[Source data]
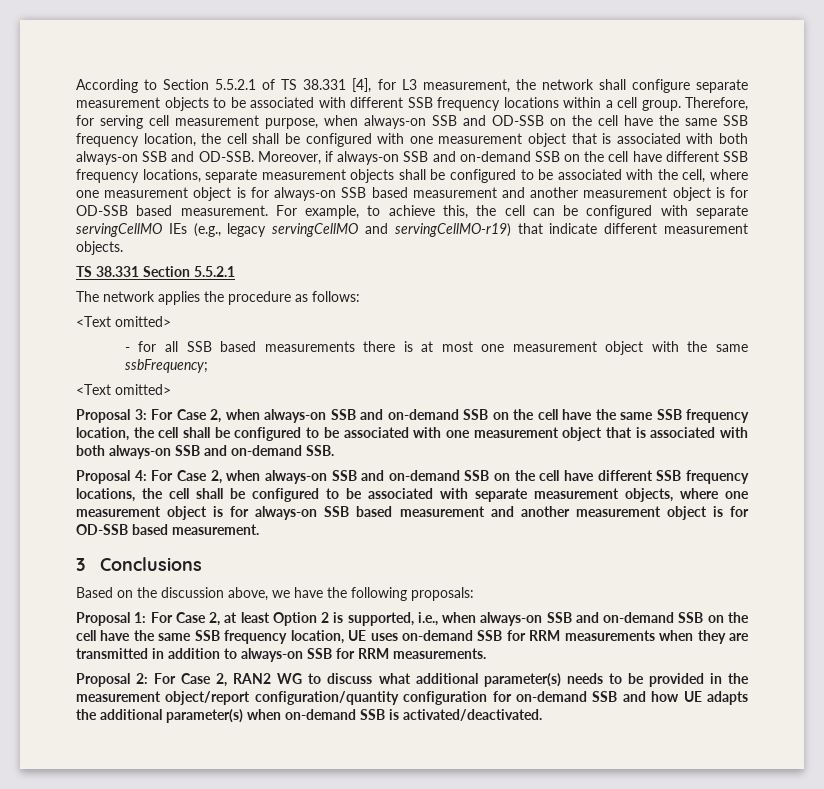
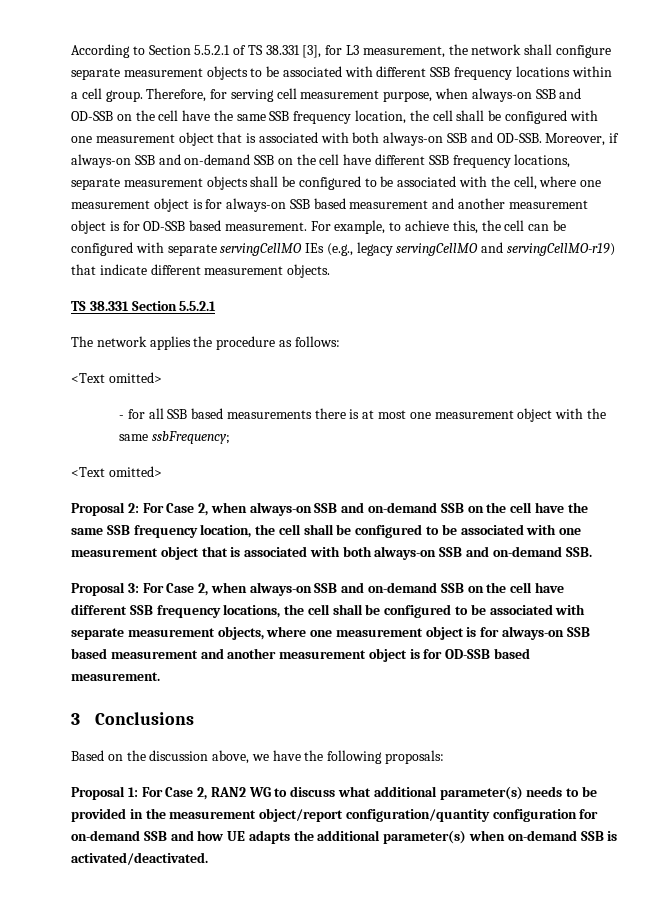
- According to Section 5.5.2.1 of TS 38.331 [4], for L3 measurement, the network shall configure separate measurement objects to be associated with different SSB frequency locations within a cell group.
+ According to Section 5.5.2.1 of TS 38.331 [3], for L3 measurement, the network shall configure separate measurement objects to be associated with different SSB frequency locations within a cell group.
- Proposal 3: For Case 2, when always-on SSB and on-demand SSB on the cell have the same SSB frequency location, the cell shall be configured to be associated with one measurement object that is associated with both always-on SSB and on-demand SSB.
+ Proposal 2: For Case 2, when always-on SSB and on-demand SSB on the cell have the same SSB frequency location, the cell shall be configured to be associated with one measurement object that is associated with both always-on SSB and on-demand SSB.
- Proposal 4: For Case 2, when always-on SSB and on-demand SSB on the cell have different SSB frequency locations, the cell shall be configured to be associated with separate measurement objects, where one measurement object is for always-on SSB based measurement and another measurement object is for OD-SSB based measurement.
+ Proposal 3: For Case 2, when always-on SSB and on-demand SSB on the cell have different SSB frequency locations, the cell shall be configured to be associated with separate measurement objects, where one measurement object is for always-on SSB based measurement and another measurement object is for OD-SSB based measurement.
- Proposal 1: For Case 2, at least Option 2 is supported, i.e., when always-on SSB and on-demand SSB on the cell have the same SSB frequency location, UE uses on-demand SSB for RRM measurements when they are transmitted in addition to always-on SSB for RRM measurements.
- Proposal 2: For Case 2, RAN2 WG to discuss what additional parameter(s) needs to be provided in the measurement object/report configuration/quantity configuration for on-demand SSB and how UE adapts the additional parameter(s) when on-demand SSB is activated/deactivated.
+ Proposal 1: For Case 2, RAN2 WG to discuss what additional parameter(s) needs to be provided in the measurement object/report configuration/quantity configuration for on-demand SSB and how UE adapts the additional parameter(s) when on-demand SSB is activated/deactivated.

What you should do ▸ Among the entries above, the lines between the ones containing "- Proposal 3: For" and "2: For Case 2, when", inclusive, are to be transcribed exactly. No other line is to be given.

Solution to this task ▸
- Proposal 3: For Case 2, when always-on SSB and on-demand SSB on the cell have the same SSB frequency location, the cell shall be configured to be associated with one measurement object that is associated with both always-on SSB and on-demand SSB.
+ Proposal 2: For Case 2, when always-on SSB and on-demand SSB on the cell have the same SSB frequency location, the cell shall be configured to be associated with one measurement object that is associated with both always-on SSB and on-demand SSB.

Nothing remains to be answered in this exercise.